[Before-and-after change records]

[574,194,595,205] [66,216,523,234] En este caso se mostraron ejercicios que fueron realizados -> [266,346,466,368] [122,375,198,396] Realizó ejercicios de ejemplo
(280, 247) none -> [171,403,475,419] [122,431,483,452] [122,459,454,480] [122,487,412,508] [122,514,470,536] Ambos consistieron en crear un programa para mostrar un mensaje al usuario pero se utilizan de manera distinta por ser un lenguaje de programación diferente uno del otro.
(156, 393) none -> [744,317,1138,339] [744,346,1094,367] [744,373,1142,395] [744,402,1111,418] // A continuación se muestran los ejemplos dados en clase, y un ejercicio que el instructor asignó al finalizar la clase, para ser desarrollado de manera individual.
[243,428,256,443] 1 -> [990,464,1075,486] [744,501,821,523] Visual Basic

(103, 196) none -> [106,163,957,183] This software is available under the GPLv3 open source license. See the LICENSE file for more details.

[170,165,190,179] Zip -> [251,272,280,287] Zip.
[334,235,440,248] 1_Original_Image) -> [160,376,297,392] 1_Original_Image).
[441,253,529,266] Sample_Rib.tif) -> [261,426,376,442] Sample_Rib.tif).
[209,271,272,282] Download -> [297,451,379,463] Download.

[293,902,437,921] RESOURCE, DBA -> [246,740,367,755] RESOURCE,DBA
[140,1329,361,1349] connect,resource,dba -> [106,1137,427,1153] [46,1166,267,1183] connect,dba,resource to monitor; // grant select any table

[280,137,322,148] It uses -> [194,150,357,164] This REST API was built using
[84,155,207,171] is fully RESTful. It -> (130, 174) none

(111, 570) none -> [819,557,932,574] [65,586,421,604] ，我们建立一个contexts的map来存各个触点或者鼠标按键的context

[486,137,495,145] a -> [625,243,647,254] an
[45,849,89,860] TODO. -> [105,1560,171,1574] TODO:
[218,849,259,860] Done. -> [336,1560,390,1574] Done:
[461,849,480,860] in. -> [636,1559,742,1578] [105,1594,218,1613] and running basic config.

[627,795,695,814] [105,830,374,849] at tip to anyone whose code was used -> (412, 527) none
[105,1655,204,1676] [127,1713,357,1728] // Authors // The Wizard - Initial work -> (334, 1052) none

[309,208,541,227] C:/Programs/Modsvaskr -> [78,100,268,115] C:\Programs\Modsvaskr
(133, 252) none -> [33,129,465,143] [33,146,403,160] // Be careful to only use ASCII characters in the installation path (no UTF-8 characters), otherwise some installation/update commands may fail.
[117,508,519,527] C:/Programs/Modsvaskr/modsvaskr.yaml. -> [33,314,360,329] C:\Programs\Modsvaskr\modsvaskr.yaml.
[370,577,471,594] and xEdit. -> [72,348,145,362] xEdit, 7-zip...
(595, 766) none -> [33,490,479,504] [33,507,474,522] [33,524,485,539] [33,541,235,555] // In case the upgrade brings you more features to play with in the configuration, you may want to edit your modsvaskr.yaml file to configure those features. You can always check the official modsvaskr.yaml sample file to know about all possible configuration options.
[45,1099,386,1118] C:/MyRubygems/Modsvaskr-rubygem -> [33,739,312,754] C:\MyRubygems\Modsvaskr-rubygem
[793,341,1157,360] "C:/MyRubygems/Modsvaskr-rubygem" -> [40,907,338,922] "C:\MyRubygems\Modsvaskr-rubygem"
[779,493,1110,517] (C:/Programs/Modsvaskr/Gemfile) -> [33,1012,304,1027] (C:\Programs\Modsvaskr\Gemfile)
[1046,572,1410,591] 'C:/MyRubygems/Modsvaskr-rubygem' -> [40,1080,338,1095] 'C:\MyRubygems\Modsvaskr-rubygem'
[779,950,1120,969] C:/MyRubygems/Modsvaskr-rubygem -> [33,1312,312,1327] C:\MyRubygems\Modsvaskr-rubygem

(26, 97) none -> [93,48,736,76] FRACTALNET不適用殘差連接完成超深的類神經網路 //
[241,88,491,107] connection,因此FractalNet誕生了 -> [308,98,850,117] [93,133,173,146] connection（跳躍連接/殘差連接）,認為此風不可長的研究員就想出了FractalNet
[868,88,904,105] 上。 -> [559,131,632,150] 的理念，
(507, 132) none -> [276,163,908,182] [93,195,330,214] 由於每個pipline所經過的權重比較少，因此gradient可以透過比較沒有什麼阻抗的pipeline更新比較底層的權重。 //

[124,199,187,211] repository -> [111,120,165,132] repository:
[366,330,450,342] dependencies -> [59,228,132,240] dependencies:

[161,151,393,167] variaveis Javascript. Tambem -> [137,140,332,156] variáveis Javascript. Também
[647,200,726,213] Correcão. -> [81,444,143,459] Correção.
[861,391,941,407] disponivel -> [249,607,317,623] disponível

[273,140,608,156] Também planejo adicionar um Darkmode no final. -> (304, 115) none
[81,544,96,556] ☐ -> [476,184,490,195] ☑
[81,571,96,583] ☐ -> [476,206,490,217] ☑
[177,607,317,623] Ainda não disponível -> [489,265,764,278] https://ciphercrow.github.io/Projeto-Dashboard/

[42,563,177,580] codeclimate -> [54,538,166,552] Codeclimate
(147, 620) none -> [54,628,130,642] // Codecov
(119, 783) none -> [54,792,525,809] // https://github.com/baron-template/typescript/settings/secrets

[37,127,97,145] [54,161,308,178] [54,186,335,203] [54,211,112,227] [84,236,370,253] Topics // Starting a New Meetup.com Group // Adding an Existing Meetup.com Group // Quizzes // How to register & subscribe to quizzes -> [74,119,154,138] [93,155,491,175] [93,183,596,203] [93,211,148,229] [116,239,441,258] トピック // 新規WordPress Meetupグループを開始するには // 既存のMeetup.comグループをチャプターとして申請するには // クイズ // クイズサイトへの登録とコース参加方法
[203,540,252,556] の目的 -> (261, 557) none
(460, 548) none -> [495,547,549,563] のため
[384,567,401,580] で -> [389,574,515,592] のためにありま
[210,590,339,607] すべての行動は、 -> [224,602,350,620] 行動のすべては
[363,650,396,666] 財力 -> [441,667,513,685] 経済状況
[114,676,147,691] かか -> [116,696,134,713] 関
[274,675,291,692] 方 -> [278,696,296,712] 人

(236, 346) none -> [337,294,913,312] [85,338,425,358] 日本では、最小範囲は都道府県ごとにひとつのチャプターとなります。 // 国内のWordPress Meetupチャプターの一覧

# [Exercise details]
Reproduce every line from the entries that holds the word "https".

# [Solution to the problem]
[177,607,317,623] Ainda não disponível -> [489,265,764,278] https://ciphercrow.github.io/Projeto-Dashboard/
(119, 783) none -> [54,792,525,809] // https://github.com/baron-template/typescript/settings/secrets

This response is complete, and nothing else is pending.